Houve confusão entre os próprios professores com empurrões durante as discussões. Os manifestantes seguiram em passeata até a praça da República, onde fica a Secretaria da Educação.
A categoria já agendou nova negociação para a próxima quinta-feira. Os professores da rede estadual reivindicam que o governador Geraldo Alckmin (PSDB) desista de alterar os contratos de trabalho.

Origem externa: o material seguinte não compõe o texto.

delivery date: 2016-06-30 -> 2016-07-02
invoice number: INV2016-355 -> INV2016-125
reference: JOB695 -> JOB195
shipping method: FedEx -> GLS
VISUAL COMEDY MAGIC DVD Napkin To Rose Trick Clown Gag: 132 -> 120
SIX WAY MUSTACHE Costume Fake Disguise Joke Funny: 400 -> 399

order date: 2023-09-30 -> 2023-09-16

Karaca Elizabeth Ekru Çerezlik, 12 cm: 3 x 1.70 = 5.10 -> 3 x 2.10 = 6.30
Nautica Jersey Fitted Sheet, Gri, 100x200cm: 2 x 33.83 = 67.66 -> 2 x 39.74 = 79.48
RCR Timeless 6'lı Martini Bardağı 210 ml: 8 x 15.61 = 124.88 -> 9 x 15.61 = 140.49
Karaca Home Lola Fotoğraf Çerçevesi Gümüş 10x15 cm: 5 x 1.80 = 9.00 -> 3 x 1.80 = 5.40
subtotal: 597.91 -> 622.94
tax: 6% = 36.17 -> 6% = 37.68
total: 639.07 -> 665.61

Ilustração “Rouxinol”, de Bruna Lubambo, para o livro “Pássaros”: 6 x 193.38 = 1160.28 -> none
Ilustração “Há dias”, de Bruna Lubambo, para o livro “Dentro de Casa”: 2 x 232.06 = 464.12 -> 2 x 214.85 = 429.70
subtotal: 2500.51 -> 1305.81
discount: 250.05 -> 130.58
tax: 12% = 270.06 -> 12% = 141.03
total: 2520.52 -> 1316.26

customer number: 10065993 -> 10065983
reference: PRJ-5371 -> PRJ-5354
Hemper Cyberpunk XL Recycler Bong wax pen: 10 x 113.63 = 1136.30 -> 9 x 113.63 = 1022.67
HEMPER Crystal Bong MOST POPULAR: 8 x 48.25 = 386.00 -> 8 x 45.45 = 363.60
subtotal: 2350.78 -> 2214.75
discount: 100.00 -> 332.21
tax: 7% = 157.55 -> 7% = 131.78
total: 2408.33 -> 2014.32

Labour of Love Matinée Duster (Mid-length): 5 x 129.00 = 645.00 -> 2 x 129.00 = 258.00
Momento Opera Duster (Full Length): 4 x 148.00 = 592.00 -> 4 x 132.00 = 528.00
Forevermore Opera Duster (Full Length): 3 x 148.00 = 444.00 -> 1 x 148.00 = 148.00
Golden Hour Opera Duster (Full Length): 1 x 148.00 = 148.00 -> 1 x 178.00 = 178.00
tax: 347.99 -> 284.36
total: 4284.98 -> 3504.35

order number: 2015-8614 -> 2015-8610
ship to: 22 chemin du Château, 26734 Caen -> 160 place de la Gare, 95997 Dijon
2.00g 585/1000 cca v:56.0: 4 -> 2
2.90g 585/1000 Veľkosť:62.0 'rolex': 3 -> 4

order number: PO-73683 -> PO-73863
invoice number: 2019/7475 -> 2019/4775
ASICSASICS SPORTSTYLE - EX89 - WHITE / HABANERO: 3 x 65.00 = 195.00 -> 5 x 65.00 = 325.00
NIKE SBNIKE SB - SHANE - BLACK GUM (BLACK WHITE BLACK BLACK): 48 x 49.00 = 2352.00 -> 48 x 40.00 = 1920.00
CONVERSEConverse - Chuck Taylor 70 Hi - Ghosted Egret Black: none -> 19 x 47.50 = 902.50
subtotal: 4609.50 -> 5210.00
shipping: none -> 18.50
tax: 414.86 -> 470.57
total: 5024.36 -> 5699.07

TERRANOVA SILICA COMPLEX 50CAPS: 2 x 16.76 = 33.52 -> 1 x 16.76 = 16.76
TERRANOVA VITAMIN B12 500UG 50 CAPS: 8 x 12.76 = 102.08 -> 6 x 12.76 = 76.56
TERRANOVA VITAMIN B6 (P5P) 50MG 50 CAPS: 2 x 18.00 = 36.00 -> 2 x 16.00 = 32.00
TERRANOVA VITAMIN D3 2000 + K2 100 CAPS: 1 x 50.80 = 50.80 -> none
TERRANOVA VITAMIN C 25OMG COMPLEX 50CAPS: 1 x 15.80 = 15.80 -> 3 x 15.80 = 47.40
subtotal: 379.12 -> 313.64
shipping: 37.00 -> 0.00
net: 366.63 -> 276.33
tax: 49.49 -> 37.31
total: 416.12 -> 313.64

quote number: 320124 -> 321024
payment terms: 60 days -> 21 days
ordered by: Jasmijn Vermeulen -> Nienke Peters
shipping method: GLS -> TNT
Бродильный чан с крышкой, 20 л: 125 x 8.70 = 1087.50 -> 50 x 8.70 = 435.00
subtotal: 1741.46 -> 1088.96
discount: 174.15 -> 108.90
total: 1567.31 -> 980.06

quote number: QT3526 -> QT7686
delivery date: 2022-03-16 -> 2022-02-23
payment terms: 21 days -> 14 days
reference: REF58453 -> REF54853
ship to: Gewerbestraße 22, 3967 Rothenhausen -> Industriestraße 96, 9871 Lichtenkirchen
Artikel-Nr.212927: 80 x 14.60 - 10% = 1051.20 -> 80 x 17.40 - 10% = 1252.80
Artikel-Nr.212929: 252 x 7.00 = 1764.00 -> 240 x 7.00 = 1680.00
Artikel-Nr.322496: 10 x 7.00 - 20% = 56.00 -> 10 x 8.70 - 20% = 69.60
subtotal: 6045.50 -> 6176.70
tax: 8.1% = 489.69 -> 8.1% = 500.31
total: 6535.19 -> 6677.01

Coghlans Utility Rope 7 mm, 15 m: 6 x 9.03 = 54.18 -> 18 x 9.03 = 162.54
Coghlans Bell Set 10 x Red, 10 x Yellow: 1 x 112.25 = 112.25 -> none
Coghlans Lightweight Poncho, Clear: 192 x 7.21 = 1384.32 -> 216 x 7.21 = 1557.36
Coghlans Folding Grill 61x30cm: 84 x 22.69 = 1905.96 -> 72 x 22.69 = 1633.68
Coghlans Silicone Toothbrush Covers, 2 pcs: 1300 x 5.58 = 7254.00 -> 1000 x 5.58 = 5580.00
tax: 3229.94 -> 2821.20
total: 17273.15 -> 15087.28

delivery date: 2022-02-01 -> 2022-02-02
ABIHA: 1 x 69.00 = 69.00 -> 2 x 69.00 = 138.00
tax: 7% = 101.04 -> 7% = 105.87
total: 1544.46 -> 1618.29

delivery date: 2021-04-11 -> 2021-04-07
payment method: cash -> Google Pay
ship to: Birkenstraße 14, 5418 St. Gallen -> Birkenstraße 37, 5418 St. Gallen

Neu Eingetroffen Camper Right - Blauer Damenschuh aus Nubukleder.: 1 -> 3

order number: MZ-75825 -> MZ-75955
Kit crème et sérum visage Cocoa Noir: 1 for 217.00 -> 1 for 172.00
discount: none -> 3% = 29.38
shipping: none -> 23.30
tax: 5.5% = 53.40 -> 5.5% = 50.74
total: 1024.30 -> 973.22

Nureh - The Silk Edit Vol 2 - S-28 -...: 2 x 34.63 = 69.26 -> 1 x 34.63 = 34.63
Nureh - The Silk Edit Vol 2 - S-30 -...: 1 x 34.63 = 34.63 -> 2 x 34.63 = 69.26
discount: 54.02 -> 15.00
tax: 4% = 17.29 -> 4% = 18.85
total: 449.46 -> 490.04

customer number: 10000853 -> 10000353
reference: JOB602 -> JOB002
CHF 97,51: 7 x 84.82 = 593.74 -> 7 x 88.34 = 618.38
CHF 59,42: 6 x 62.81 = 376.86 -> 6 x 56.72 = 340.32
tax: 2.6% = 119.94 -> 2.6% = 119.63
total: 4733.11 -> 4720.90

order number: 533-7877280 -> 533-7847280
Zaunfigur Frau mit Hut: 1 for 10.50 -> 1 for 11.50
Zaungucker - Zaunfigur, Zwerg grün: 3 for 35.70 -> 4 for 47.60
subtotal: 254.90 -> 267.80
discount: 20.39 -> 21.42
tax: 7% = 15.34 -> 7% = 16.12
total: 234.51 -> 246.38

A proposta do governador previa que os professores temporários fossem contratados por seis meses, com a possibilidade de renovação por mais seis meses. Depois disso, teriam que ficar dois anos fora da rede.
Os contratos atuais dizem que os temporários podem permanecer no cargo por tempo indeterminado caso tenham aulas disponíveis.
A Apeoesp (sindicato dos professores) teme que a mudança cause a demissão de 120 mil docentes em uma rede com total de 230 mil.
Geraldo Alckmin garantiu que vai estudar a proposta novamente. A secretaria da Educação considerou a greve "precipitada", já que as negociações estão em andamento.